- [ASSIGNED TASK]: Set down every record below exactly as written, but leave out the pictures.

Edit difference data:
★ ★ ★ ★ ★ ★ ★

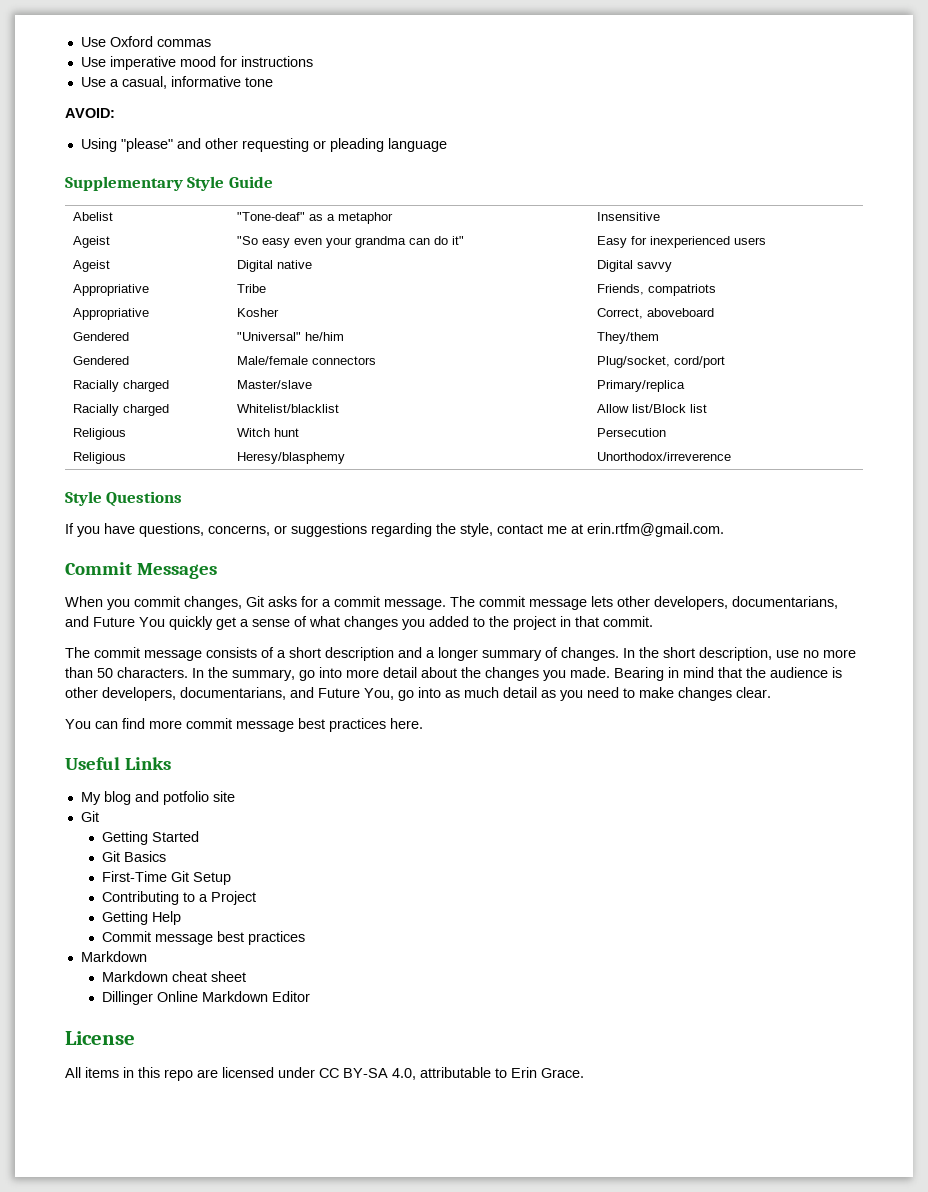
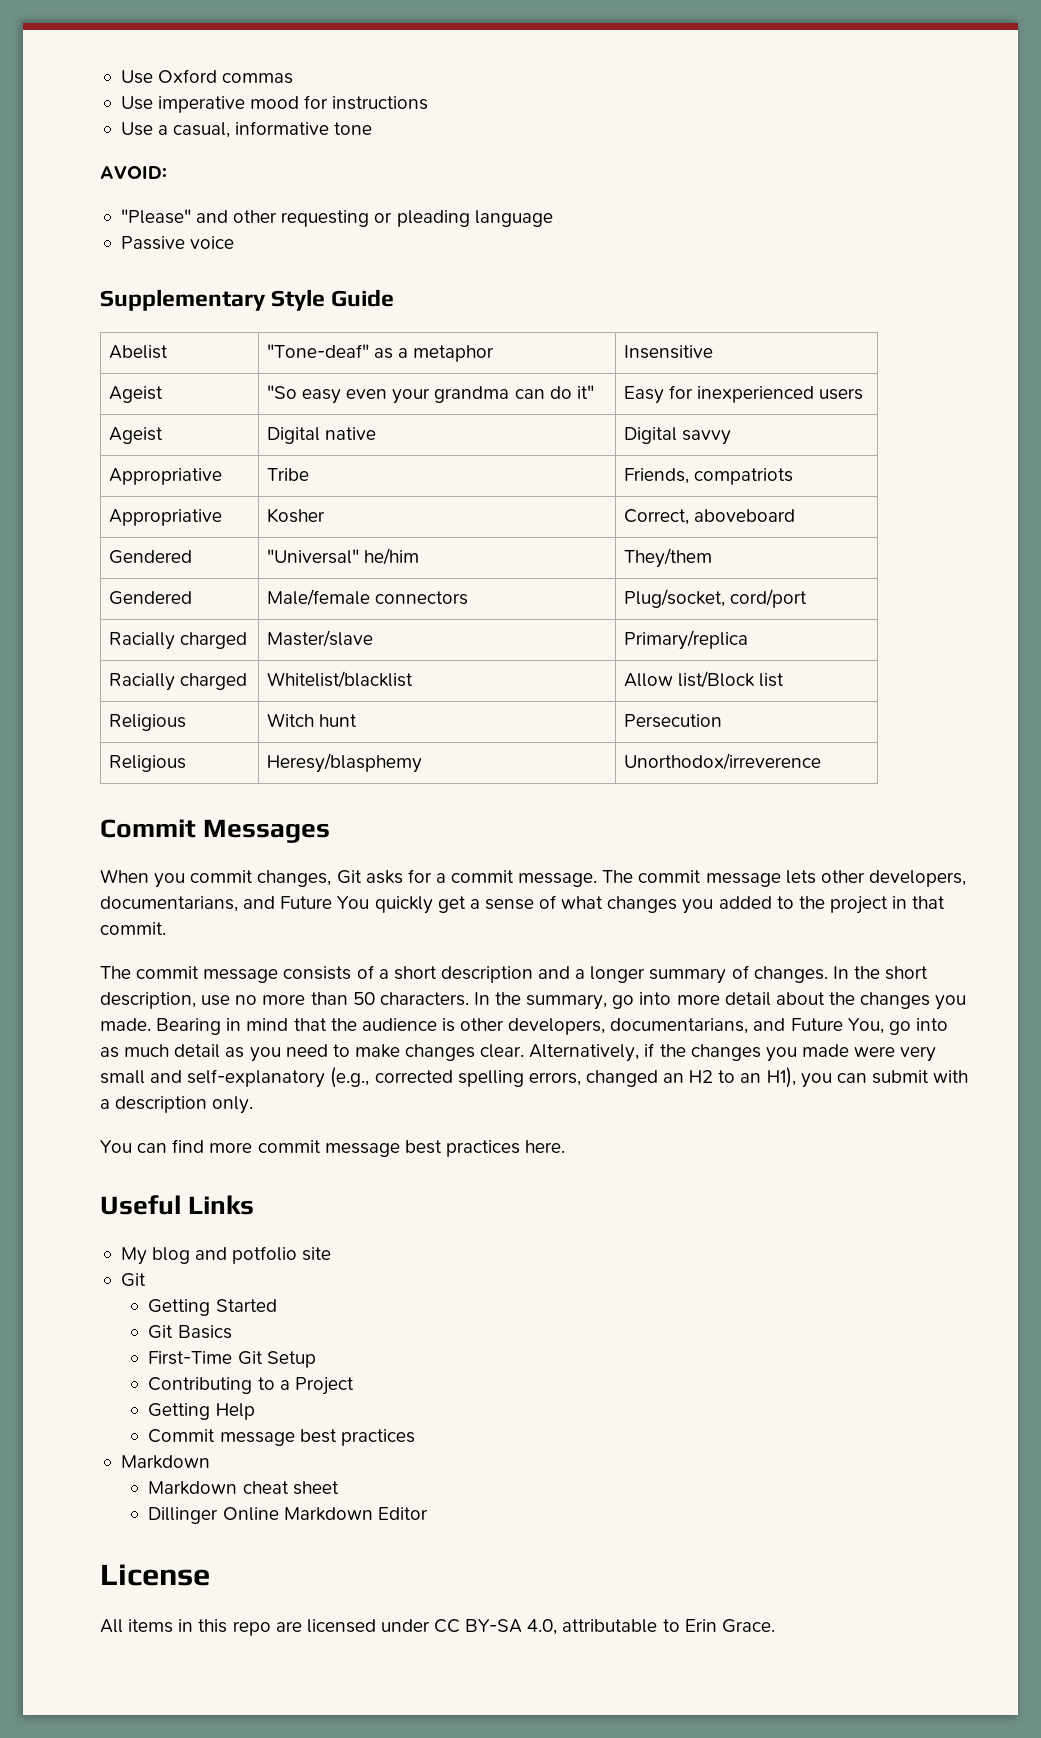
[80,138,173,152] Using "please" -> [120,209,191,224] "Please"
(447, 145) none -> [120,236,235,250] // Passive voice
[65,491,183,507] [65,523,724,537] // Style Questions // If you have questions, concerns, or suggestions regarding the style, contact me at erin.rtfm@gmail.com. -> (821, 761) none
(771, 692) none -> [529,1043,937,1062] [100,1067,969,1088] [100,1096,254,1114] Alternatively, if the changes you made were very small and self-explanatory (e.g., corrected spelling errors, changed an H2 to an H1), you can submit with a description only.

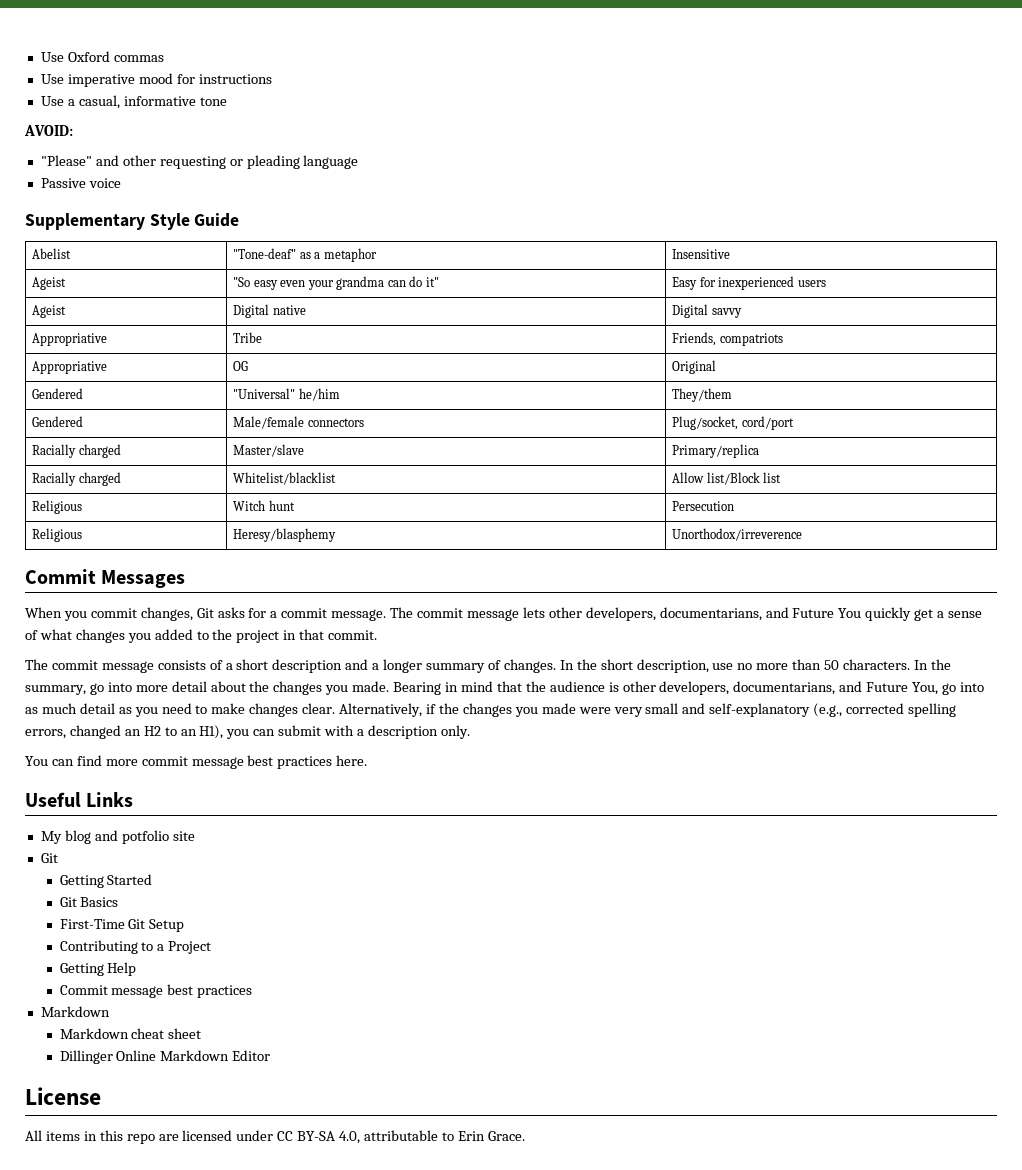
[266,508,325,523] [623,509,796,525] Kosher | Correct, aboveboard -> [233,361,249,371] [672,360,717,374] OG | Original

★ ★ ★ ★ ★ ★ ★

- [RESPONSE TO THE EXERCISE]:
[80,138,173,152] Using "please" -> [120,209,191,224] "Please"
(447, 145) none -> [120,236,235,250] // Passive voice
[65,491,183,507] [65,523,724,537] // Style Questions // If you have questions, concerns, or suggestions regarding the style, contact me at erin.rtfm@gmail.com. -> (821, 761) none
(771, 692) none -> [529,1043,937,1062] [100,1067,969,1088] [100,1096,254,1114] Alternatively, if the changes you made were very small and self-explanatory (e.g., corrected spelling errors, changed an H2 to an H1), you can submit with a description only.

[266,508,325,523] [623,509,796,525] Kosher | Correct, aboveboard -> [233,361,249,371] [672,360,717,374] OG | Original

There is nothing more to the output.